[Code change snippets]
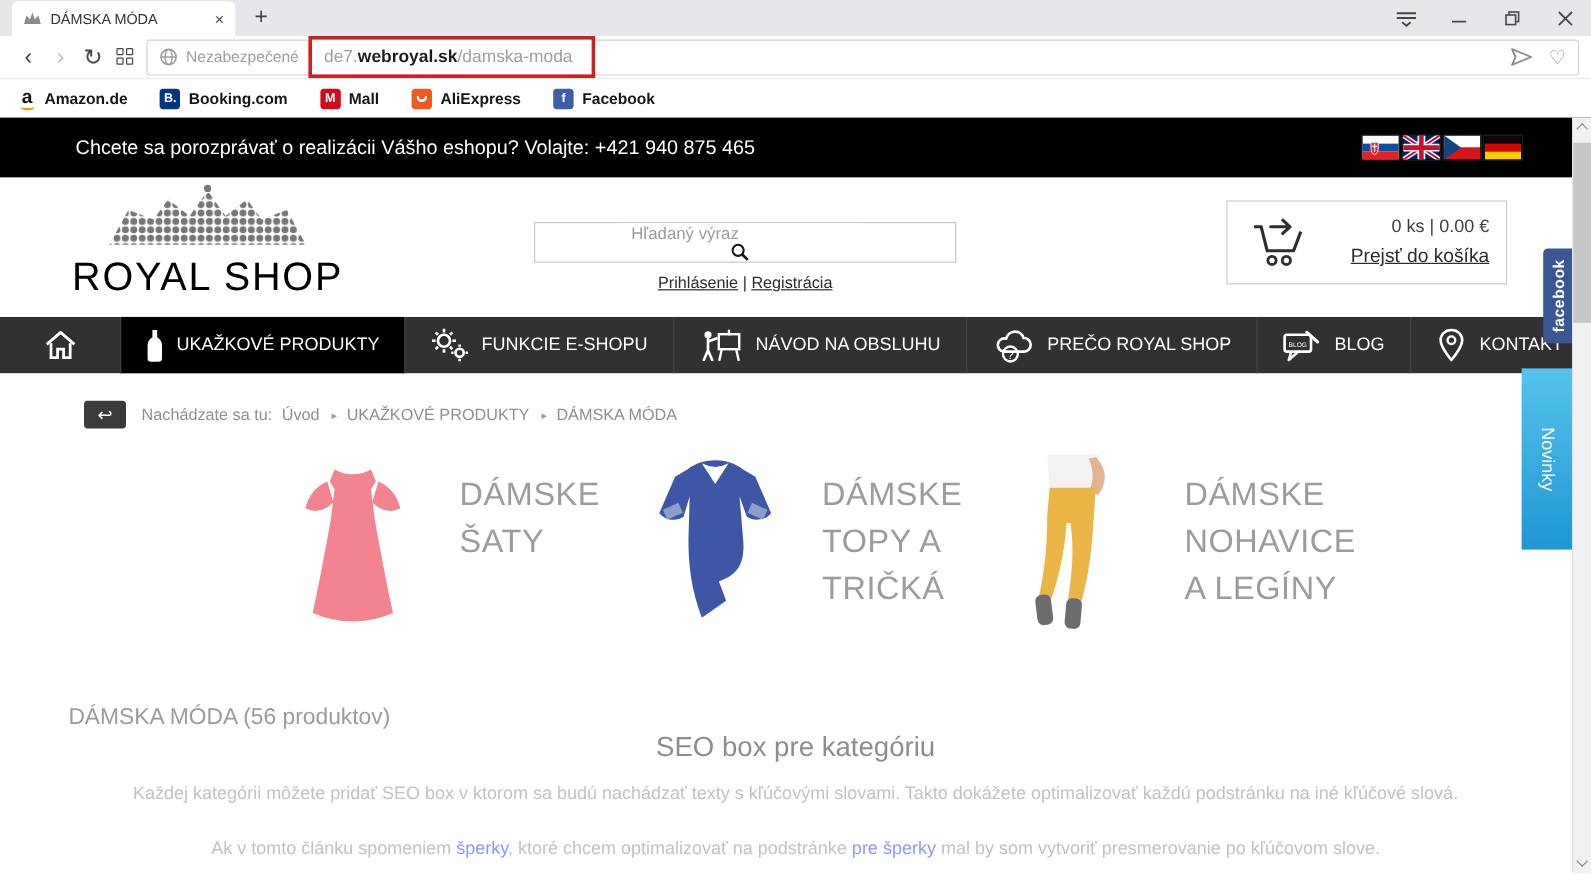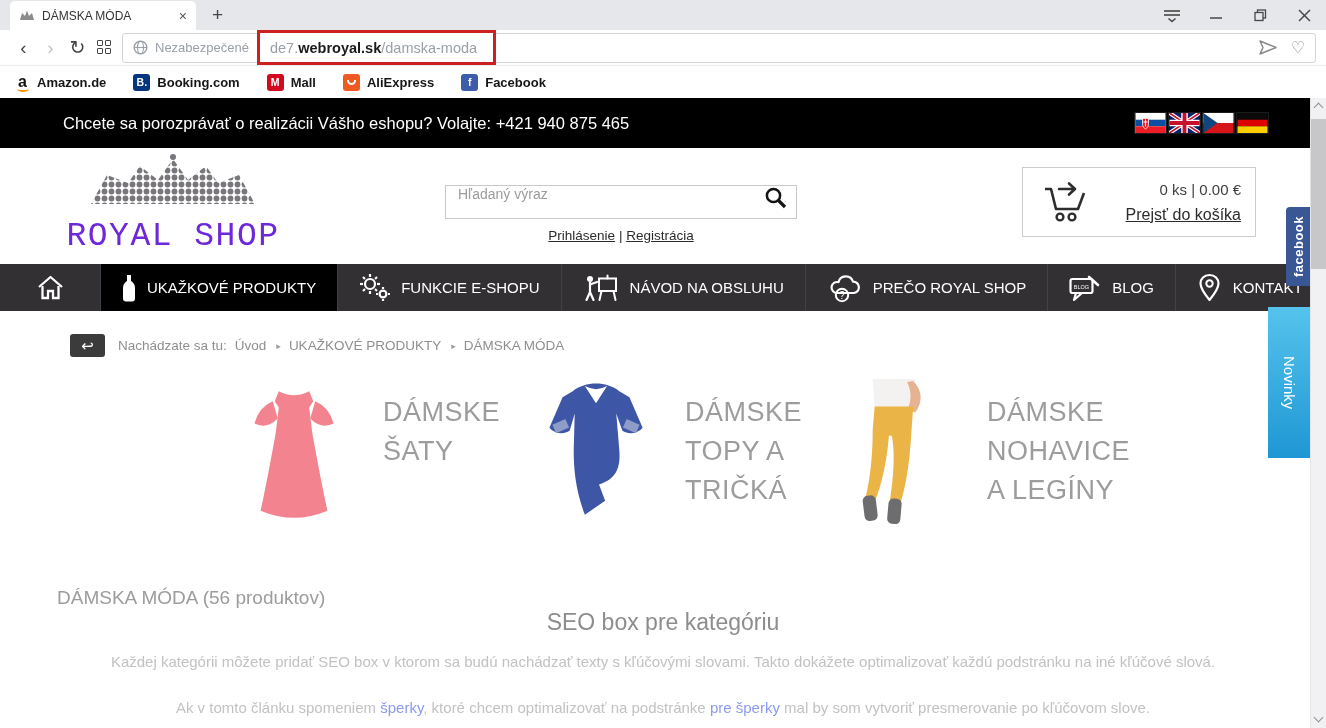--- a/index.html
+++ b/index.html
@@ -34,28 +34,28 @@
   .amazon-smile { position:absolute; left:2px; right:1px; bottom:-1px; height:6px; border-bottom:2.2px solid #f79400; border-radius:50%; }
   .ali-smile { width:9px; height:5px; border:2px solid #fff; border-top:none; border-radius:0 0 8px 8px; }
 
   
   .banner { height:50px; background:#000; display:flex; align-items:center; padding-left:63px; color:#fff; font-size:16.5px; position:relative; }
   .flags { position:absolute; right:58px; top:50%; transform:translateY(-50%); display:flex; gap:3px; }
   .flags svg { display:block; box-shadow:0 0 0 1px #1c1c1c; }
 
   .sheader { height:116px; position:relative; background:#fff; }
   .logo { position:absolute; left:56px; top:5px; width:234px; text-align:center; cursor:pointer; }
-  .logo-text { font-family:Liberation Mono, monospace; font-size:33px; color:#6d28d9; letter-spacing:1.5px; margin-top:7px; white-space:nowrap; }
+  .logo-text { font-family:Liberation Sans, sans-serif; font-size:33px; color:#000000; letter-spacing:1.5px; margin-top:0; white-space:nowrap; }
   .search-wrap { position:absolute; left:445px; top:37px; width:352px; }
-  .search-box { display:flex; align-items:flex-start; height:34px; border:1px solid #c9c9c9; background:#fff; padding-right:9px; }
+  .search-box { display:flex; align-items:center; height:34px; border:1px solid #c9c9c9; background:#fff; padding-right:9px;flex-direction:column; }
   .search-box input { flex:1; border:none; outline:none; font-size:14px; color:#333; padding:0 12px; font-family:inherit; }
   .search-box input::placeholder { color:#9b9b9b; }
   .auth { text-align:center; margin-top:9px; font-size:13.5px; color:#2c2c2c; }
   .auth .lnk { text-decoration:underline; cursor:pointer; }
-  .cart { position:absolute; left:1022px; top:19px; width:234px; height:70px; border:1px solid #ccc; display:flex; align-items:center; padding:0 14px 0 16px; }
+  .cart { position:absolute; left:1022px; top:19px; width:234px; height:70px; border:1px solid #ccc; display:flex; align-items:flex-start; padding:12px 14px 0 16px; }
   .cart-right { margin-left:auto; text-align:right; }
   .cart-amount { font-size:15px; color:#3e3e3e; }
   .cart-link { margin-top:8px; font-size:16px; color:#2c2c2c; text-decoration:underline; cursor:pointer; }
 
   .mainnav { height:47px; background:#323032; display:flex; align-items:stretch; }
   .nav-home { width:100px; display:flex; align-items:center; justify-content:center; cursor:pointer; }
   .nav-item { display:flex; align-items:center; gap:11px; padding:0 21px; font-size:15px; color:#fff; border-left:1px solid #434145; cursor:pointer; white-space:nowrap; }
   .nav-item.active { background:#000; }
   .nav-fill { flex:1; border-left:1px solid #434145; }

The problem
The entries above should be written out in full, and any picture in them left out.

Solution for this exercise
--- a/index.html
+++ b/index.html
@@ -34,28 +34,28 @@
   .amazon-smile { position:absolute; left:2px; right:1px; bottom:-1px; height:6px; border-bottom:2.2px solid #f79400; border-radius:50%; }
   .ali-smile { width:9px; height:5px; border:2px solid #fff; border-top:none; border-radius:0 0 8px 8px; }
 
   
   .banner { height:50px; background:#000; display:flex; align-items:center; padding-left:63px; color:#fff; font-size:16.5px; position:relative; }
   .flags { position:absolute; right:58px; top:50%; transform:translateY(-50%); display:flex; gap:3px; }
   .flags svg { display:block; box-shadow:0 0 0 1px #1c1c1c; }
 
   .sheader { height:116px; position:relative; background:#fff; }
   .logo { position:absolute; left:56px; top:5px; width:234px; text-align:center; cursor:pointer; }
-  .logo-text { font-family:Liberation Mono, monospace; font-size:33px; color:#6d28d9; letter-spacing:1.5px; margin-top:7px; white-space:nowrap; }
+  .logo-text { font-family:Liberation Sans, sans-serif; font-size:33px; color:#000000; letter-spacing:1.5px; margin-top:0; white-space:nowrap; }
   .search-wrap { position:absolute; left:445px; top:37px; width:352px; }
-  .search-box { display:flex; align-items:flex-start; height:34px; border:1px solid #c9c9c9; background:#fff; padding-right:9px; }
+  .search-box { display:flex; align-items:center; height:34px; border:1px solid #c9c9c9; background:#fff; padding-right:9px;flex-direction:column; }
   .search-box input { flex:1; border:none; outline:none; font-size:14px; color:#333; padding:0 12px; font-family:inherit; }
   .search-box input::placeholder { color:#9b9b9b; }
   .auth { text-align:center; margin-top:9px; font-size:13.5px; color:#2c2c2c; }
   .auth .lnk { text-decoration:underline; cursor:pointer; }
-  .cart { position:absolute; left:1022px; top:19px; width:234px; height:70px; border:1px solid #ccc; display:flex; align-items:center; padding:0 14px 0 16px; }
+  .cart { position:absolute; left:1022px; top:19px; width:234px; height:70px; border:1px solid #ccc; display:flex; align-items:flex-start; padding:12px 14px 0 16px; }
   .cart-right { margin-left:auto; text-align:right; }
   .cart-amount { font-size:15px; color:#3e3e3e; }
   .cart-link { margin-top:8px; font-size:16px; color:#2c2c2c; text-decoration:underline; cursor:pointer; }
 
   .mainnav { height:47px; background:#323032; display:flex; align-items:stretch; }
   .nav-home { width:100px; display:flex; align-items:center; justify-content:center; cursor:pointer; }
   .nav-item { display:flex; align-items:center; gap:11px; padding:0 21px; font-size:15px; color:#fff; border-left:1px solid #434145; cursor:pointer; white-space:nowrap; }
   .nav-item.active { background:#000; }
   .nav-fill { flex:1; border-left:1px solid #434145; }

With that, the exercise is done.